Top of Data for analysis
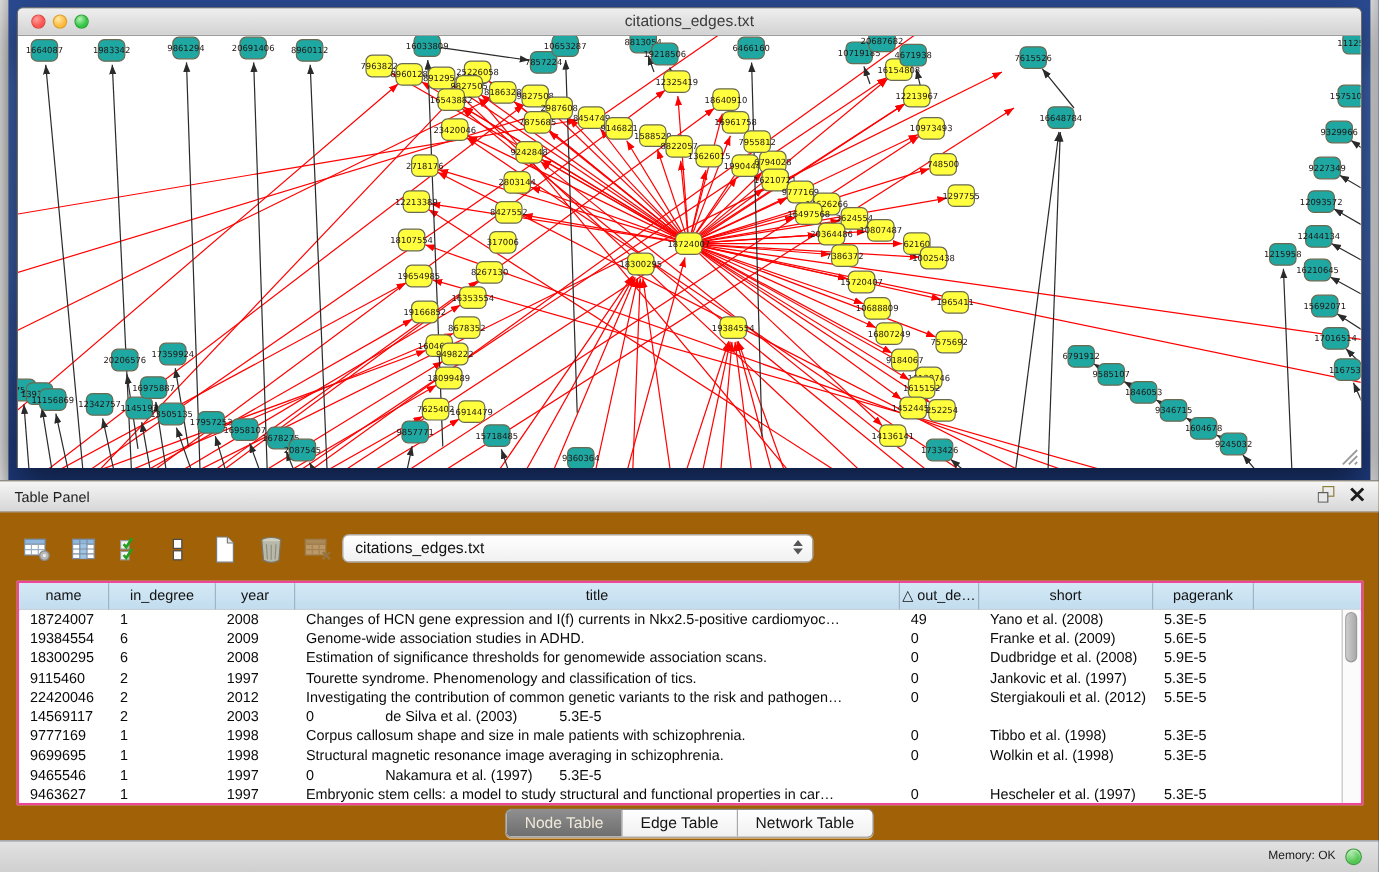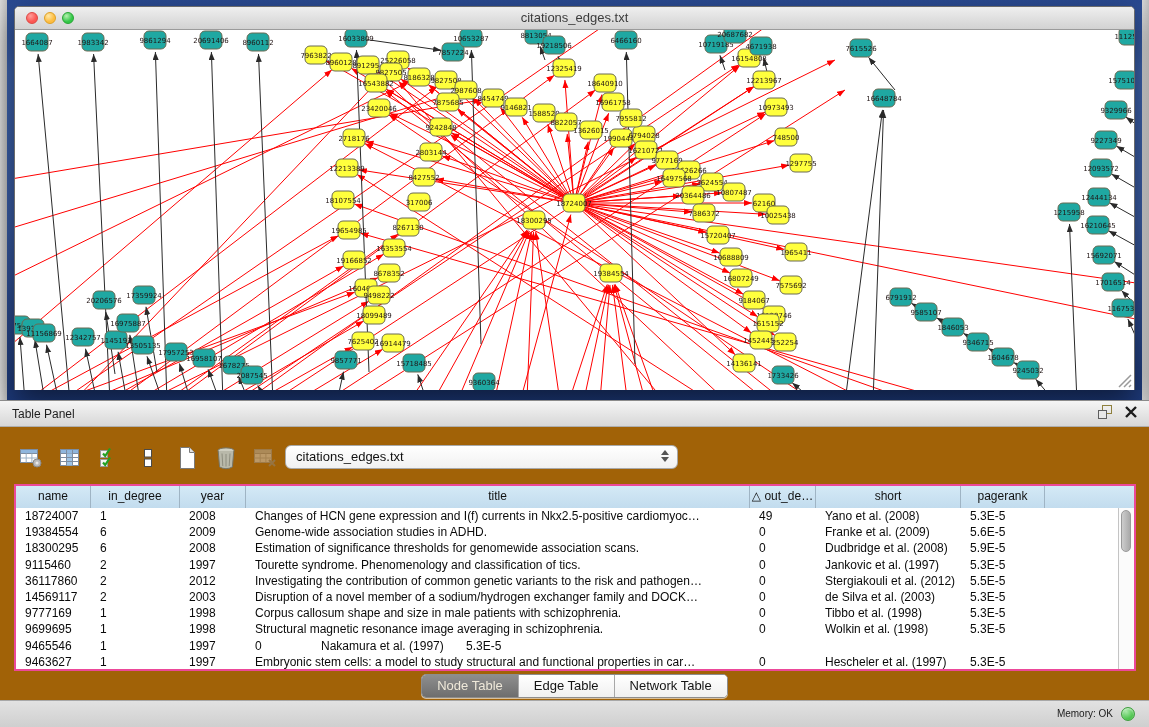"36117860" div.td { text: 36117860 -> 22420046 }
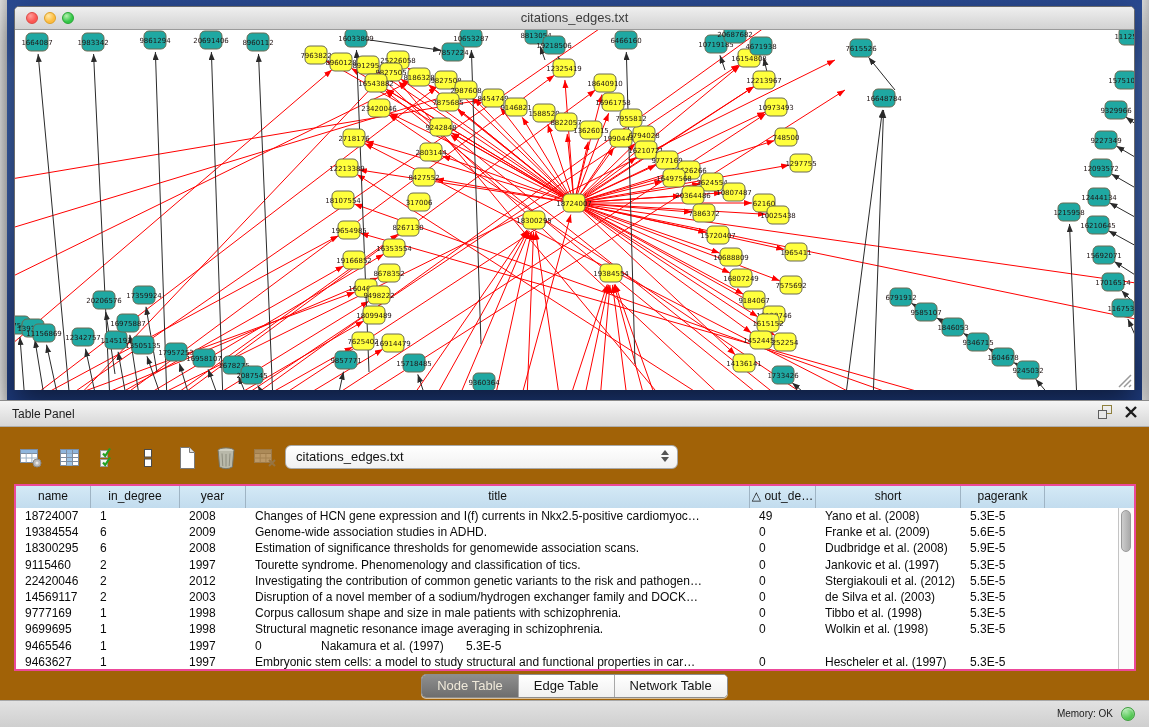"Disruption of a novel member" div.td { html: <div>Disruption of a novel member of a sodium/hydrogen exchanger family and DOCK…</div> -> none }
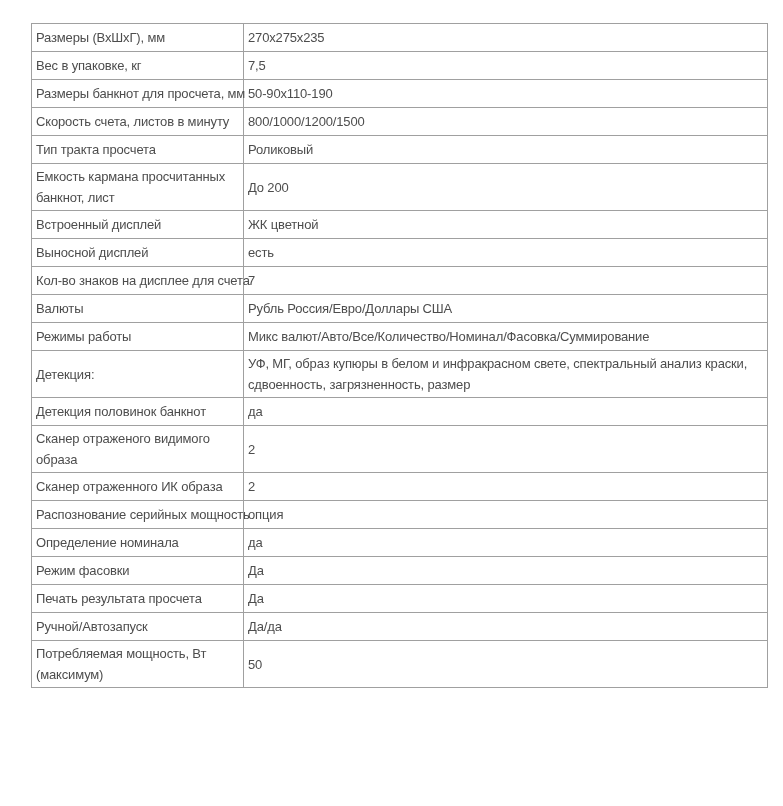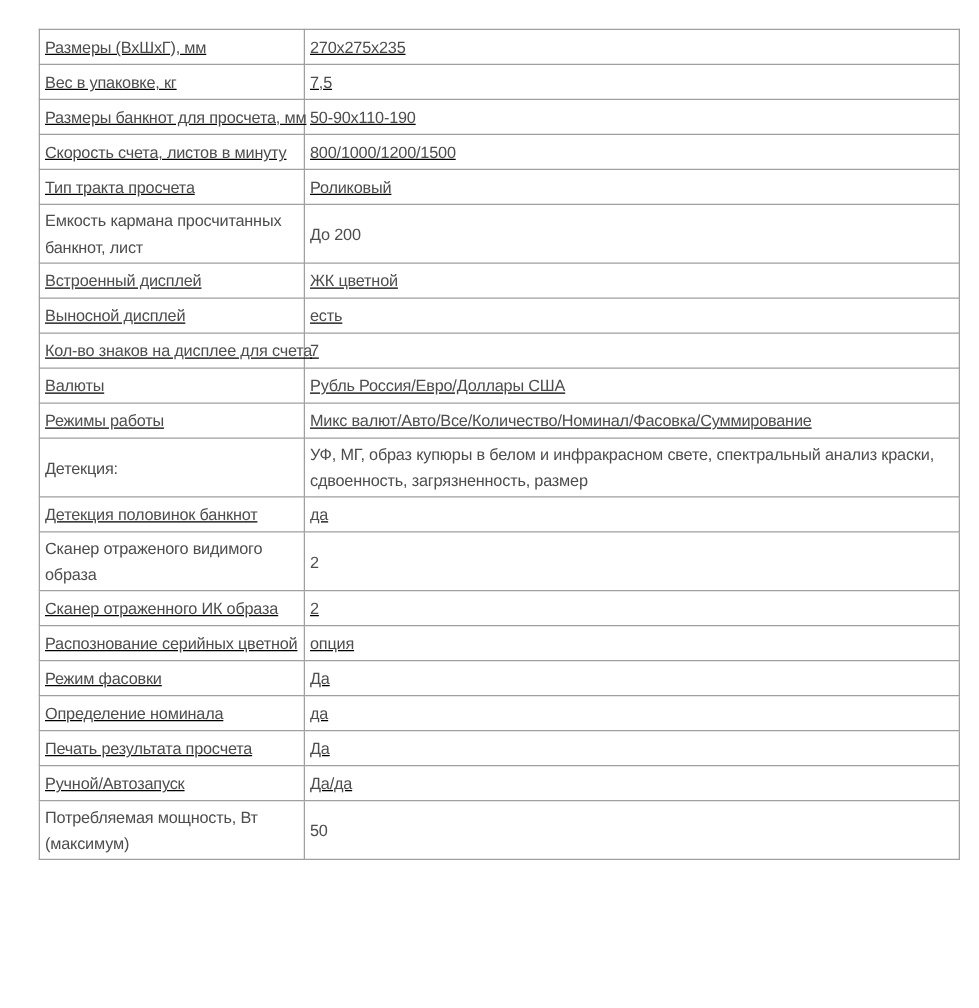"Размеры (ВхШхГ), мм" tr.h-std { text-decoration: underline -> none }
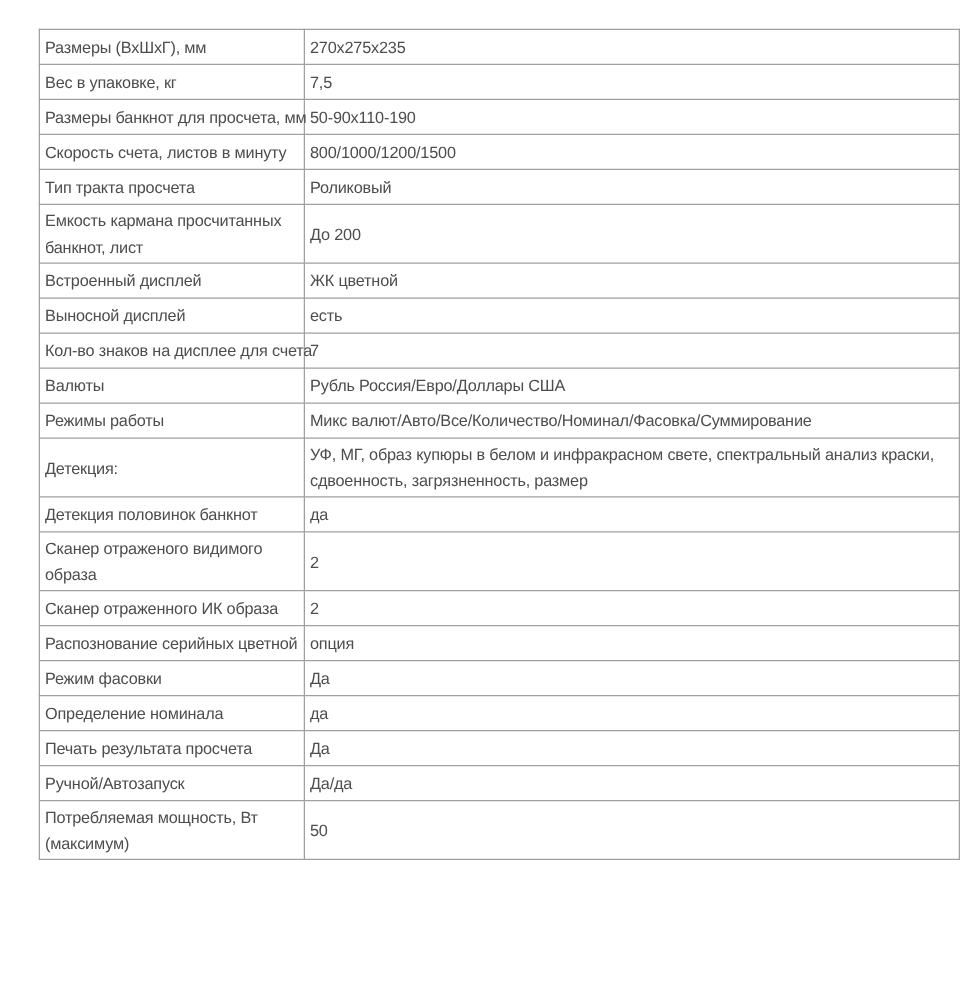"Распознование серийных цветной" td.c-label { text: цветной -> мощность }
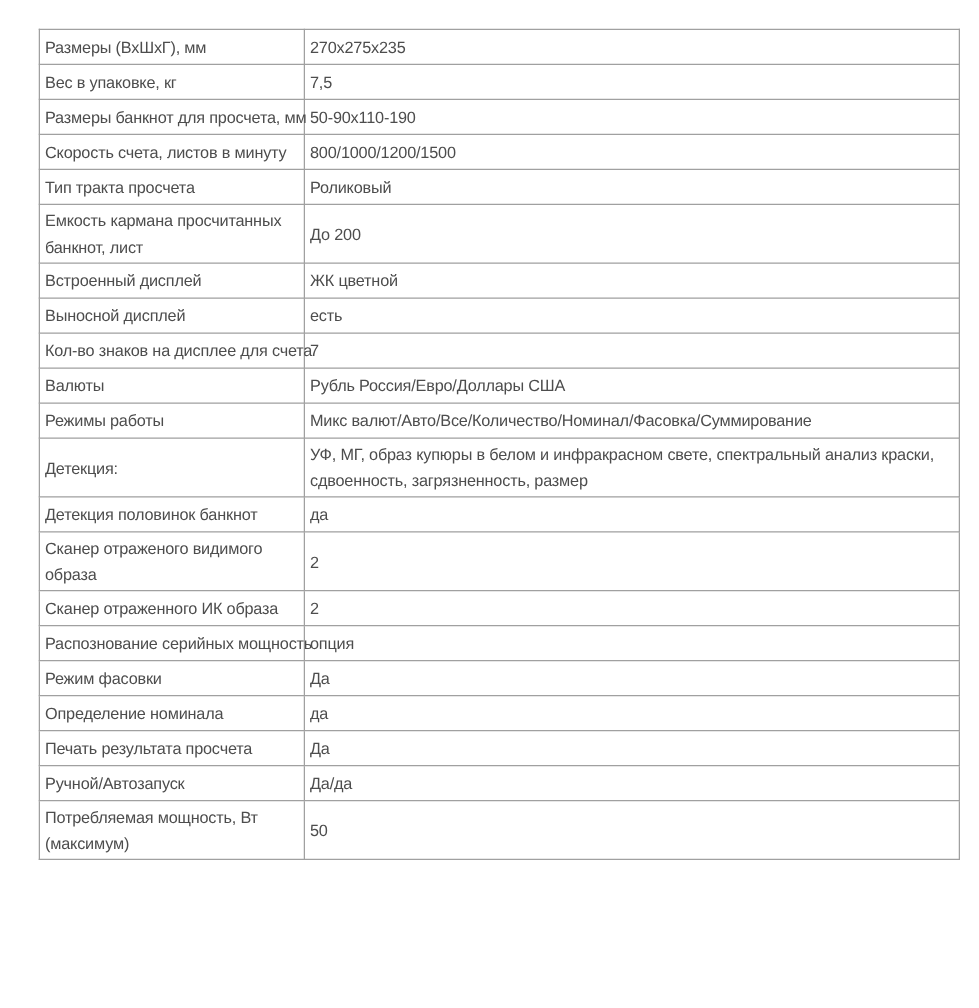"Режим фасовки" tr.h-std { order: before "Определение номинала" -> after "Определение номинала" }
Bottom of Data for analysis
Exercise instructions
Without the pictures, print the records in full, exactly as they appear.

Finished task
"36117860" div.td { text: 36117860 -> 22420046 }
"Disruption of a novel member" div.td { html: <div>Disruption of a novel member of a sodium/hydrogen exchanger family and DOCK…</div> -> none }
"Размеры (ВхШхГ), мм" tr.h-std { text-decoration: underline -> none }
"Распознование серийных цветной" td.c-label { text: цветной -> мощность }
"Режим фасовки" tr.h-std { order: before "Определение номинала" -> after "Определение номинала" }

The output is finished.